* [Your instructions]:
Give the count of lines in the data that include the string "class", with no added remarks.

· · ·

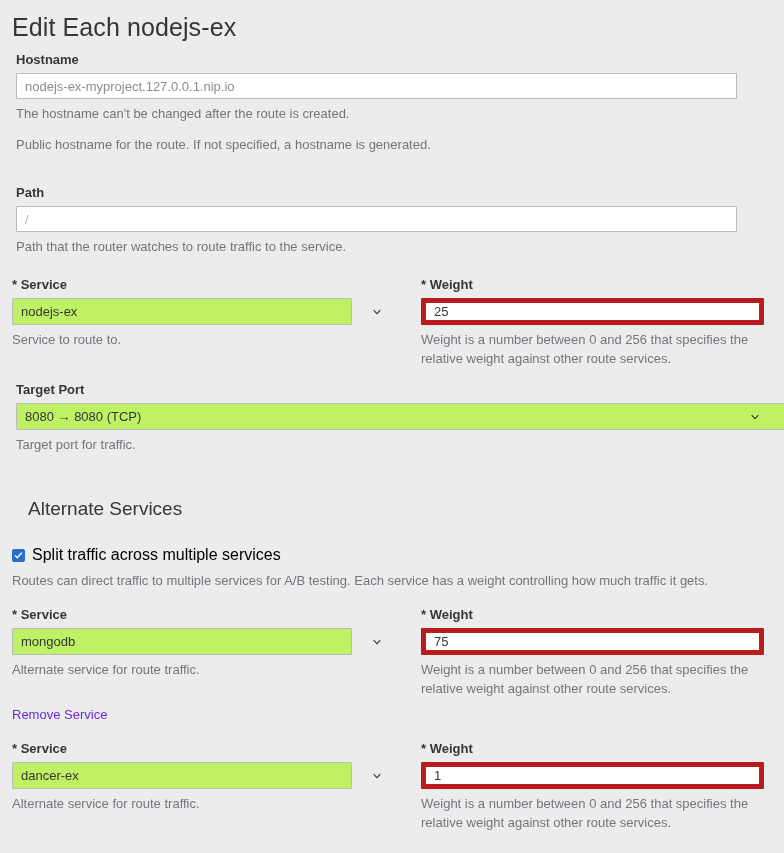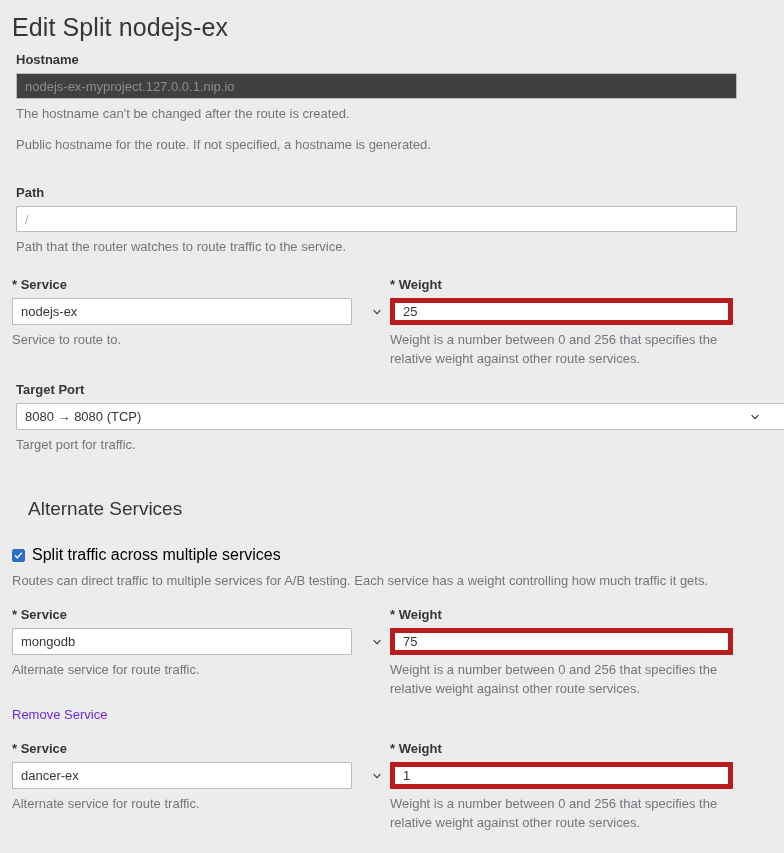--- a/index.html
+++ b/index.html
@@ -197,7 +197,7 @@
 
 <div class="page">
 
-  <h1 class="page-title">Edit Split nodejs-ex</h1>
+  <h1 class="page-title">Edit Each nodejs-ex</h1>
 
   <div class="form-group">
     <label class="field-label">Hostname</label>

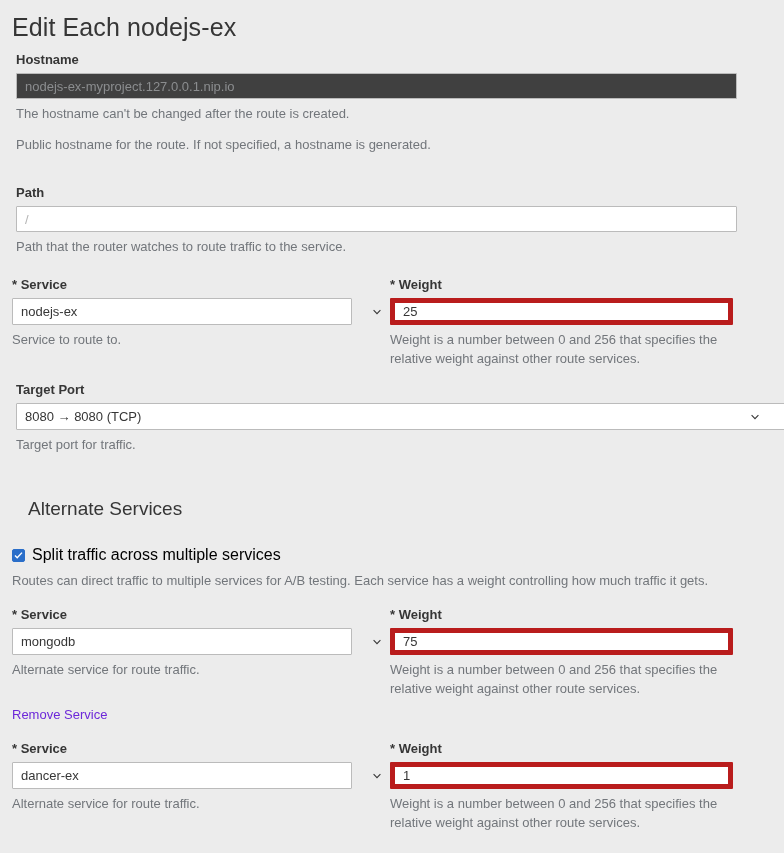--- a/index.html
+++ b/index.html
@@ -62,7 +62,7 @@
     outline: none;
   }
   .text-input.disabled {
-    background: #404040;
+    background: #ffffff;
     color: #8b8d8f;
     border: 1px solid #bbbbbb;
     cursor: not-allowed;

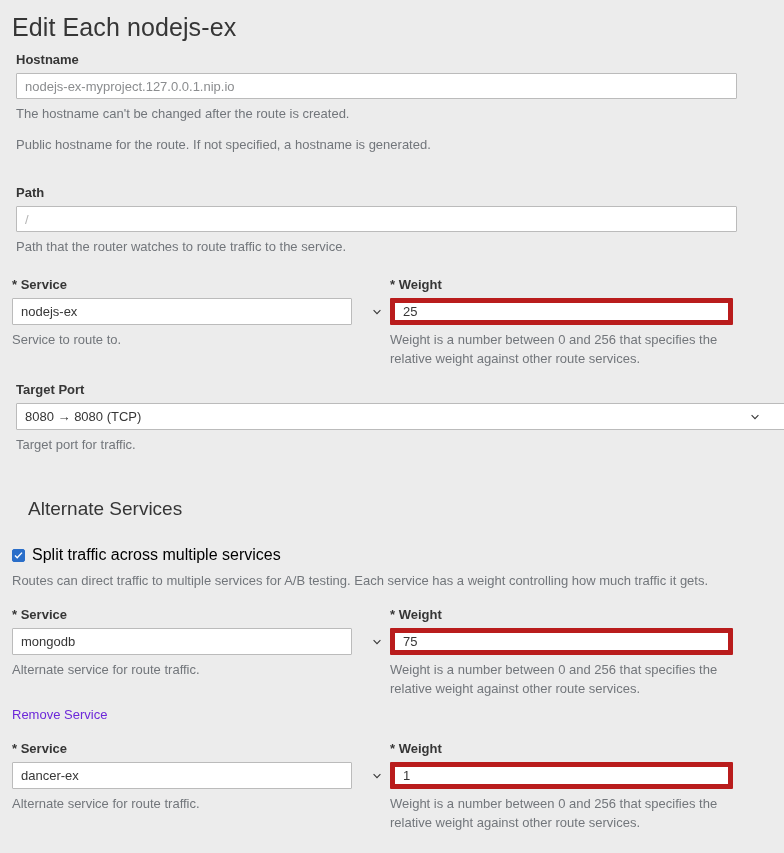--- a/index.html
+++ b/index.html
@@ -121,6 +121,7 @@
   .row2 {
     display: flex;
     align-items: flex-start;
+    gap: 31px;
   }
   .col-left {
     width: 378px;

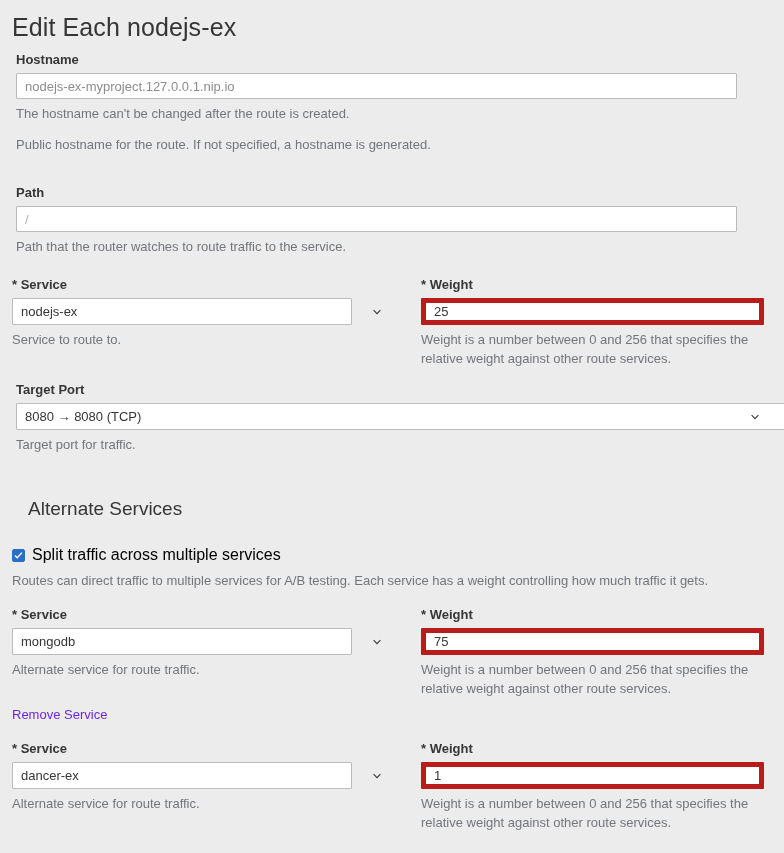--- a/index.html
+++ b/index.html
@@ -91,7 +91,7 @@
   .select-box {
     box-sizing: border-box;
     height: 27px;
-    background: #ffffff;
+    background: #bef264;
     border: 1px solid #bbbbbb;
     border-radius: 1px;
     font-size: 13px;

· · ·

* [Output for this exercise]:
5